# Making dvd video- audio not in sync with video



## zhong (Aug 1, 2010)

I made a dvd video using DVD Flick from avi file
The music video- audio not in sync with video in the dvd.

When I play the avi itself, the audio is in sync with video.
The person's mouth singing isn't in sync with the sound.

How can I make a dvd video which in in sync. ?

It only occurs with that particular avi file.


Most of times are o.k. in sync. with other avi I use.

Thanks.


----------



## Coolfreak (May 27, 2008)

I moved this thread to Design Forum - they should be able to help you more.

Make sure you are not using the computer during the process. Let DVD Flick have full priority of the computer and it's CPU.

Also, where did you get the AVI file?


----------



## Laxer (Dec 28, 2010)

Thank you for the movement coolfreak,

I have seen this issue occur a few times(myself) as I often use DVD Flick to burn .avi's.

I have seen it be caused by a few issues.

DVD player, sometimes its just the DVD player that is the issue. However, since you said it has worked in the past we will ignore this one.

Disc, Sometimes the DVD player + Disc can cause problems, are you using the same disks as before? I suggest using DVD -R as i have had the best results with them.

If none of that helps look like we get to manually adjust the audio sync.

Please download: VideoReDo TVSuite Version 3 from this link -> VideoReDo MPEG Video Editing Software

Once it is opened,

Open your file (you can open it straight from the dvd)

Select "Adjust Audio..." from the "Tools" tab.

Try moving the slider to +215 and -215 listening to a section
that was noticably out of sync. This should give you an idea of
how much and in which direction to make the correction.

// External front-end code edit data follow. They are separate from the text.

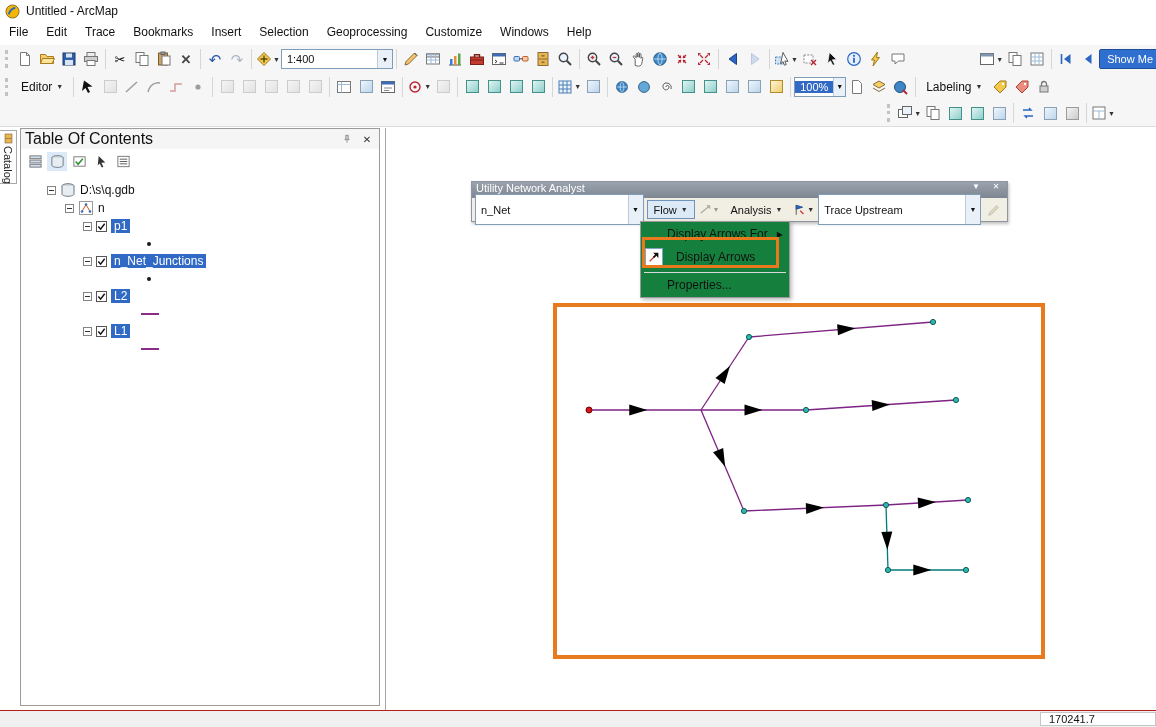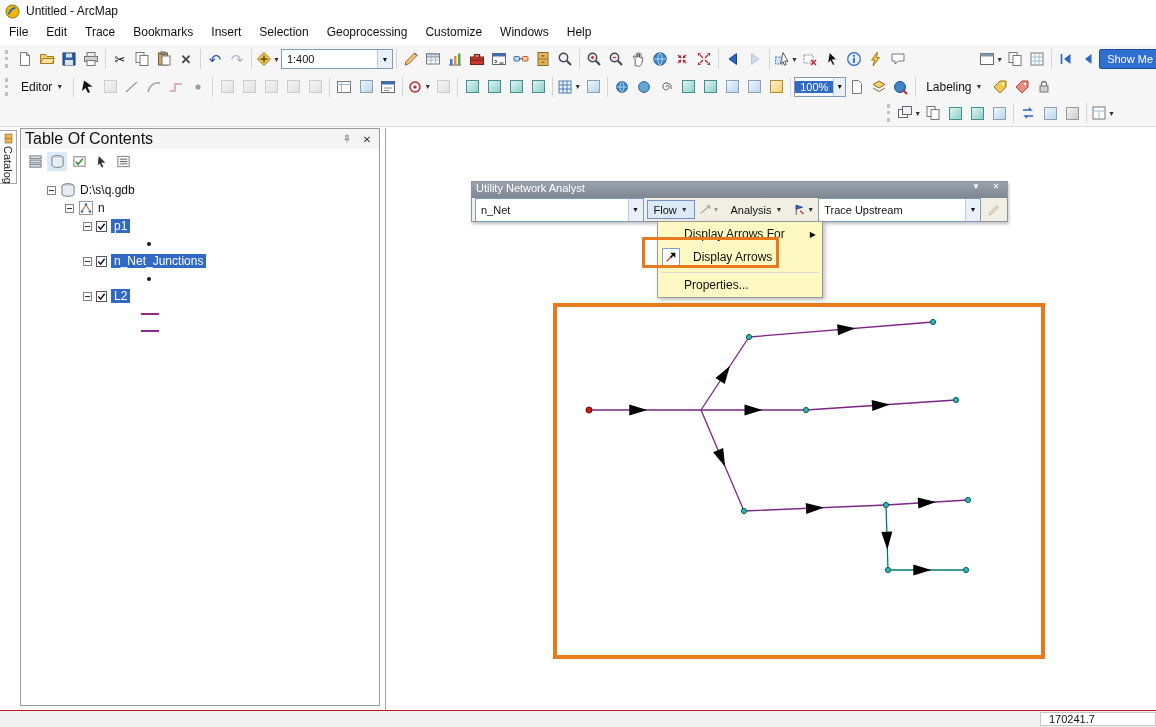--- a/index.html
+++ b/index.html
@@ -73,7 +73,7 @@
   .una-title .t{flex:1;white-space:nowrap}
   .una-btn{width:14px;text-align:center;font-size:8px}
   .una-body{height:23px;display:flex;align-items:center;gap:3px;padding:0 3px}
-  .una-body .combo{height:24px}
+  .una-body .combo{height:31px}
   .mini{min-width:20px;height:20px;display:inline-flex;align-items:center;justify-content:center;border:1px solid transparent}
   .mini svg{width:14px;height:14px}
 

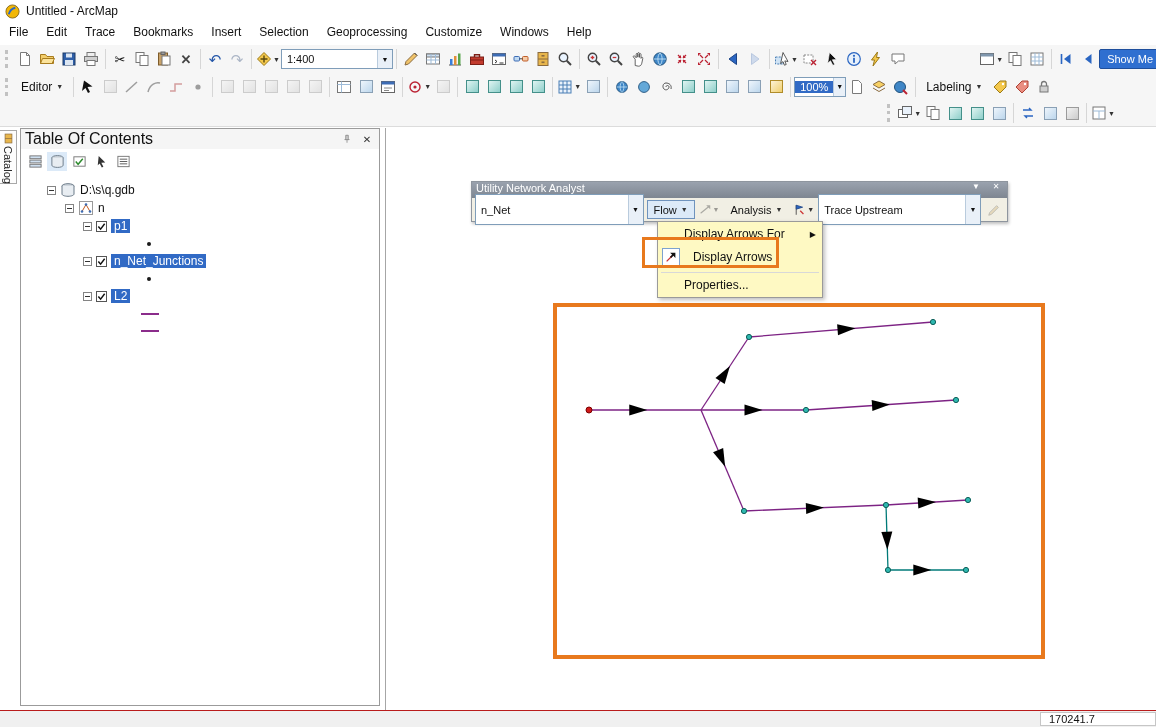--- a/index.html
+++ b/index.html
@@ -78,7 +78,7 @@
   .mini svg{width:14px;height:14px}
 
   
-  .flow-menu{position:absolute;left:271px;top:93px;width:166px;background:#fef9c3;border:1px solid #9a9a9a;box-shadow:2px 2px 4px rgba(0,0,0,.25);padding:2px 0;font-size:12px}
+  .flow-menu{position:absolute;left:254px;top:93px;width:150px;background:#15803d;border:1px solid #9a9a9a;box-shadow:2px 2px 4px rgba(0,0,0,.25);padding:2px 0;font-size:12px}
   .mi{display:flex;align-items:center;height:20px;padding:0 6px 0 26px;position:relative;white-space:nowrap}
   .mi.big{height:26px;padding-left:4px;gap:13px}
   .mi .sub{position:absolute;right:6px;font-size:8px}

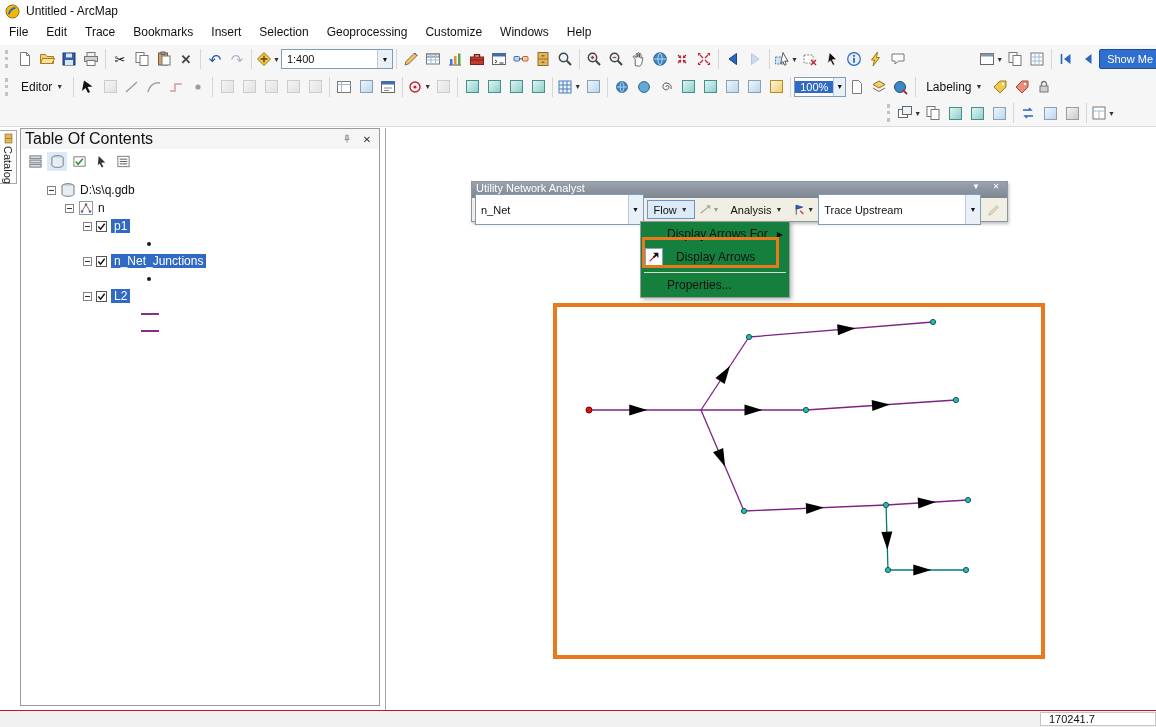--- a/index.html
+++ b/index.html
@@ -710,6 +710,17 @@
         <span class="sym-line"></span>
       </div>
 
+      <div class="trow" style="padding-left:62px">
+        <span class="exp">
+            <i></i>
+          </span>
+        <span class="cb">
+            <svg viewBox="0 0 10 10">
+              <path d="M1.5 5l2.5 3 4.5-6" stroke="#111" stroke-width="1.6" fill="none"></path>
+            </svg>
+          </span>
+        <span class="hl-sel">L1</span>
+      </div>
       <div class="srow" style="padding-left:120px">
         <span class="sym-line"></span>
       </div>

When you have it playing as you want, click "Create DVD" then "Create ISO file" save the file somewhere you will remember then burn it with your favorite burner.

If you need a good burner use IMGburn found in coolfreak's signature.


----------



## zuluclayman (Dec 16, 2005)

this issue can be caused by a number of things:

*High compression rates*: if the source files are large in size DVD Flick will compress them to fit the media being used and sometimes the video and audio streams compress at different rates. Also if the source files have already been compressed heavily this will compound the problem.

*Solution*: don't try to fit too much on one disc and ensure the source files are not super heavily compressed in the first instance

*Bitrate incompatibility*: if the bitrate used is too high for the player to handle it cannot fetch the video and audio streams in synch.

*Solution*: use the recommended bitrates and/or allow DVD Flick to set the bitrate automatically

*Codec problems*: some video and audio are compressed using exotic and/or proprietary codecs that can cause some software problems when re-encoding.

*Solution*: re-encode suspect files using Format Factory or Prism or some other reliable encoder - re-encode them as .avi using a well known codec.
NOTE: if you re-encode with high compression codecs you run the risk of over compressing (see above)


----------